[Revision tracking records]

------------------------------------------------------------

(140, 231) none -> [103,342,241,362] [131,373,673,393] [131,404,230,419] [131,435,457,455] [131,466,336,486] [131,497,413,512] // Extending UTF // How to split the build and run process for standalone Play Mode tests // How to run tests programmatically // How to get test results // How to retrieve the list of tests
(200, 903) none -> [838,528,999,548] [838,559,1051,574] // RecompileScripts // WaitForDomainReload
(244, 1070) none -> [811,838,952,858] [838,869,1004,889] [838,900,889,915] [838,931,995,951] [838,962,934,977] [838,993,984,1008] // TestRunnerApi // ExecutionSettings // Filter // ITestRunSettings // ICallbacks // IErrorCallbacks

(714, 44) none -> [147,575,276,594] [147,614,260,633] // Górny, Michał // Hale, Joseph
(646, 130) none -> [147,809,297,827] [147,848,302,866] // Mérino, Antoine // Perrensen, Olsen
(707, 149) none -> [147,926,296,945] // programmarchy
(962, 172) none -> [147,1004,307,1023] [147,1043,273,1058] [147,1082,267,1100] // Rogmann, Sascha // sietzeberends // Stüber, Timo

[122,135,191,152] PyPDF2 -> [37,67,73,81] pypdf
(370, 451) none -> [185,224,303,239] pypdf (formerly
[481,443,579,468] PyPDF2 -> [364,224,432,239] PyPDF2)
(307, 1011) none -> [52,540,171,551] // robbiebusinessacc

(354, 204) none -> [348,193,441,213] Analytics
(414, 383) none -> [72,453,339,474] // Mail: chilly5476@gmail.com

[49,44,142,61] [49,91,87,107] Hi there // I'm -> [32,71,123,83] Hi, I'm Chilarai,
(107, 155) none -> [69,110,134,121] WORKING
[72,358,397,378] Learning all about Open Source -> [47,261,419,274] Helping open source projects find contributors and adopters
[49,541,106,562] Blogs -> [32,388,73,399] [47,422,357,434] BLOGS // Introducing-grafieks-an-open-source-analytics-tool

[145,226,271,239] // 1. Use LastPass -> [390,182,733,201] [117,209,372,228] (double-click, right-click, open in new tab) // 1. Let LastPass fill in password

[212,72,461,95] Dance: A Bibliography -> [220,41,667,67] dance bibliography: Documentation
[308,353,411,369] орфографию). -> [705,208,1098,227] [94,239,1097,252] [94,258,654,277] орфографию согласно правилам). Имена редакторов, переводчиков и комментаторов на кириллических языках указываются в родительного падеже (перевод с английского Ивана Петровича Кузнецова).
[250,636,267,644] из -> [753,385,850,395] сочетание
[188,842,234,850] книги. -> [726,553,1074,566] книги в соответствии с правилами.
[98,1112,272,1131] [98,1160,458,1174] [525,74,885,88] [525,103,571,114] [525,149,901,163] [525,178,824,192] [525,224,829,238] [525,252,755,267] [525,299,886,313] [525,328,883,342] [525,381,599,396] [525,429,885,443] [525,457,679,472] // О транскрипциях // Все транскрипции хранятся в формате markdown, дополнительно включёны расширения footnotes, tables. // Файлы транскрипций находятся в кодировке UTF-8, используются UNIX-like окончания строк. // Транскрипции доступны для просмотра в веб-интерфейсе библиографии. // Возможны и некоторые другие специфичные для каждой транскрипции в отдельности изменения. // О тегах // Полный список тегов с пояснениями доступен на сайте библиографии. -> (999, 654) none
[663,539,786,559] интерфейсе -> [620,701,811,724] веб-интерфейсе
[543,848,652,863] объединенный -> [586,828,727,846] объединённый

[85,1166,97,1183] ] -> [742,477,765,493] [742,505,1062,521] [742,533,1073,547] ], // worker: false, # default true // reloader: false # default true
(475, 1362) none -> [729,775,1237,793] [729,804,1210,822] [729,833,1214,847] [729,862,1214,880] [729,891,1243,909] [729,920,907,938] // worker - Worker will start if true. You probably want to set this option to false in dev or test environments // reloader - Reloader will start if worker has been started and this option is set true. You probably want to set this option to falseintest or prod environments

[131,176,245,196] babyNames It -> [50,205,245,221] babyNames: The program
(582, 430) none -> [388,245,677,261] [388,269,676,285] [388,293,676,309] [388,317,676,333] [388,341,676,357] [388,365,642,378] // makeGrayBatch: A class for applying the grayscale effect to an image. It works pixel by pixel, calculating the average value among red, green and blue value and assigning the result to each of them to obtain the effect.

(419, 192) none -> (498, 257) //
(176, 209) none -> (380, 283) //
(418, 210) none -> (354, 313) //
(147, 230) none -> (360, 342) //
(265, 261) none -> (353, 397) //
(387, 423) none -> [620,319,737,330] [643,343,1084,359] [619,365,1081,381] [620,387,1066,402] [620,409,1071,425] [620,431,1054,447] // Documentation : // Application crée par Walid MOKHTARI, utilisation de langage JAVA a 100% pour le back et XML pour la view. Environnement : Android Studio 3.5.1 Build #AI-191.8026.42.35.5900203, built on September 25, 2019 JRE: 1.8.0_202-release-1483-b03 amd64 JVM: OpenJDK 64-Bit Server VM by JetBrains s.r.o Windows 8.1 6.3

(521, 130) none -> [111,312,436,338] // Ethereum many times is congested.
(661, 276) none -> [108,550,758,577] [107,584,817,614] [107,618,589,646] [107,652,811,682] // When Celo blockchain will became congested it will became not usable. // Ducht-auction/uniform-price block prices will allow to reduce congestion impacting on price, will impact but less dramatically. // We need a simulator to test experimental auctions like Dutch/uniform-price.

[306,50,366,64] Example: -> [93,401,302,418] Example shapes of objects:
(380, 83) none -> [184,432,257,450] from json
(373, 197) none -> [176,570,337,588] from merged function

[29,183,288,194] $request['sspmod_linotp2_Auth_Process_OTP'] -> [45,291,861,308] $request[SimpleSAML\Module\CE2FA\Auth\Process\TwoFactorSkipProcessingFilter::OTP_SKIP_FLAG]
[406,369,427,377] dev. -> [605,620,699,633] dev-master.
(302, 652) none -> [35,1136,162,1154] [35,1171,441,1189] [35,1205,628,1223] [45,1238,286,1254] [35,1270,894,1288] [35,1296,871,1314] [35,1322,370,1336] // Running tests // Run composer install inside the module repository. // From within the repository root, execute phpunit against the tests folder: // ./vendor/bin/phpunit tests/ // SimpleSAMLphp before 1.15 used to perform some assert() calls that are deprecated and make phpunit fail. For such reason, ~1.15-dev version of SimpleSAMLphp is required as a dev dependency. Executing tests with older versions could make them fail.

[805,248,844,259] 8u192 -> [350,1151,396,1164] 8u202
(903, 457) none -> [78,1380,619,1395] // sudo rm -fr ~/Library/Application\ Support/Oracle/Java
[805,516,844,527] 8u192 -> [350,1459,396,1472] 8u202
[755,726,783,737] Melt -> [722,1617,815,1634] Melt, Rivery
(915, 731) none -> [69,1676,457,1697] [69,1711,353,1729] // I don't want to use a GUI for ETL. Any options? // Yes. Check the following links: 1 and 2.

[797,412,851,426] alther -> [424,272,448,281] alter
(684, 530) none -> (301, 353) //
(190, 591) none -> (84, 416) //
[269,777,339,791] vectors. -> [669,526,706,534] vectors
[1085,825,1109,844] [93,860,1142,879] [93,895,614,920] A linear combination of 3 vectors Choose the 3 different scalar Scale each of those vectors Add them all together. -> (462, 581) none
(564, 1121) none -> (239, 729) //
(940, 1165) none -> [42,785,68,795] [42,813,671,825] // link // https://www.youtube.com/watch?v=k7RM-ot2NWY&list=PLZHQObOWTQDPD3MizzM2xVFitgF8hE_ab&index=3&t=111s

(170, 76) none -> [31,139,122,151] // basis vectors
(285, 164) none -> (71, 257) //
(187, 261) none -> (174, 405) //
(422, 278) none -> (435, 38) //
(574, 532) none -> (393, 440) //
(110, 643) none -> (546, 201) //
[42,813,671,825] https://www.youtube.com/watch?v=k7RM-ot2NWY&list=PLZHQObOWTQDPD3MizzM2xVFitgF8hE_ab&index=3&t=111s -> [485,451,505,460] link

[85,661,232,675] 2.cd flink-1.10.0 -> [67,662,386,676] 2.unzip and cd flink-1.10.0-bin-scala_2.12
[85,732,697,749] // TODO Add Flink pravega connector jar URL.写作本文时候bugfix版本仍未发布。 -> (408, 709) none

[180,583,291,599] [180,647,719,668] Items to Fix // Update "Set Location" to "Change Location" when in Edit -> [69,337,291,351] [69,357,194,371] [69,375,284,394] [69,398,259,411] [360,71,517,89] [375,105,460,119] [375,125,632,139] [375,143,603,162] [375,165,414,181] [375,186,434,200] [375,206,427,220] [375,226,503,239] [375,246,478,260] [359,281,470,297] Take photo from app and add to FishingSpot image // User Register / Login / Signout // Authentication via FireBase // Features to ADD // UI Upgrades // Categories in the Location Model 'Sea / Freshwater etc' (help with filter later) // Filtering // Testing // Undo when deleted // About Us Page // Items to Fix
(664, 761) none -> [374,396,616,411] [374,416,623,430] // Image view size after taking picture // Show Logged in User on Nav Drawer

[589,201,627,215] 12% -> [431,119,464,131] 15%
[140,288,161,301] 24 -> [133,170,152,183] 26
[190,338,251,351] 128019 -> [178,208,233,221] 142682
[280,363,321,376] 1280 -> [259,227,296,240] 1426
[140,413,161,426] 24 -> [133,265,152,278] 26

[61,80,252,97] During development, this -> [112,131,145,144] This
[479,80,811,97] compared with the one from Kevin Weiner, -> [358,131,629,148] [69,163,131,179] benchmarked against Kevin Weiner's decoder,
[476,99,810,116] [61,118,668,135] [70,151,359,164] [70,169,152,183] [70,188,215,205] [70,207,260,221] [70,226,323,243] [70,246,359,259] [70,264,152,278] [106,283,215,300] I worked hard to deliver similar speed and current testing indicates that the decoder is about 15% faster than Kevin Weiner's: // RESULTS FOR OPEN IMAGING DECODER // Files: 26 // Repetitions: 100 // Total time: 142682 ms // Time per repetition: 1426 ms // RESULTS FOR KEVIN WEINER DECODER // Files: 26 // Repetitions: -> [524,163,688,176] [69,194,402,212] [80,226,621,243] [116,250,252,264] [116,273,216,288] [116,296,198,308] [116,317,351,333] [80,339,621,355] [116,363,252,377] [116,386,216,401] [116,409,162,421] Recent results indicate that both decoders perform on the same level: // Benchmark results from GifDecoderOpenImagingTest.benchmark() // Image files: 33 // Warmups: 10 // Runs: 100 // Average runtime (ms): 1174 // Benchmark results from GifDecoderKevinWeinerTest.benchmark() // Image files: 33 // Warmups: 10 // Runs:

------------------------------------------------------------

The lines above from the one with "[85,661,232,675] 2.cd flink-1.10.0" through the one with "[589,201,627,215] 12% ->" are to be duplicated exactly, ends included, with nothing added.

[85,661,232,675] 2.cd flink-1.10.0 -> [67,662,386,676] 2.unzip and cd flink-1.10.0-bin-scala_2.12
[85,732,697,749] // TODO Add Flink pravega connector jar URL.写作本文时候bugfix版本仍未发布。 -> (408, 709) none

[180,583,291,599] [180,647,719,668] Items to Fix // Update "Set Location" to "Change Location" when in Edit -> [69,337,291,351] [69,357,194,371] [69,375,284,394] [69,398,259,411] [360,71,517,89] [375,105,460,119] [375,125,632,139] [375,143,603,162] [375,165,414,181] [375,186,434,200] [375,206,427,220] [375,226,503,239] [375,246,478,260] [359,281,470,297] Take photo from app and add to FishingSpot image // User Register / Login / Signout // Authentication via FireBase // Features to ADD // UI Upgrades // Categories in the Location Model 'Sea / Freshwater etc' (help with filter later) // Filtering // Testing // Undo when deleted // About Us Page // Items to Fix
(664, 761) none -> [374,396,616,411] [374,416,623,430] // Image view size after taking picture // Show Logged in User on Nav Drawer

[589,201,627,215] 12% -> [431,119,464,131] 15%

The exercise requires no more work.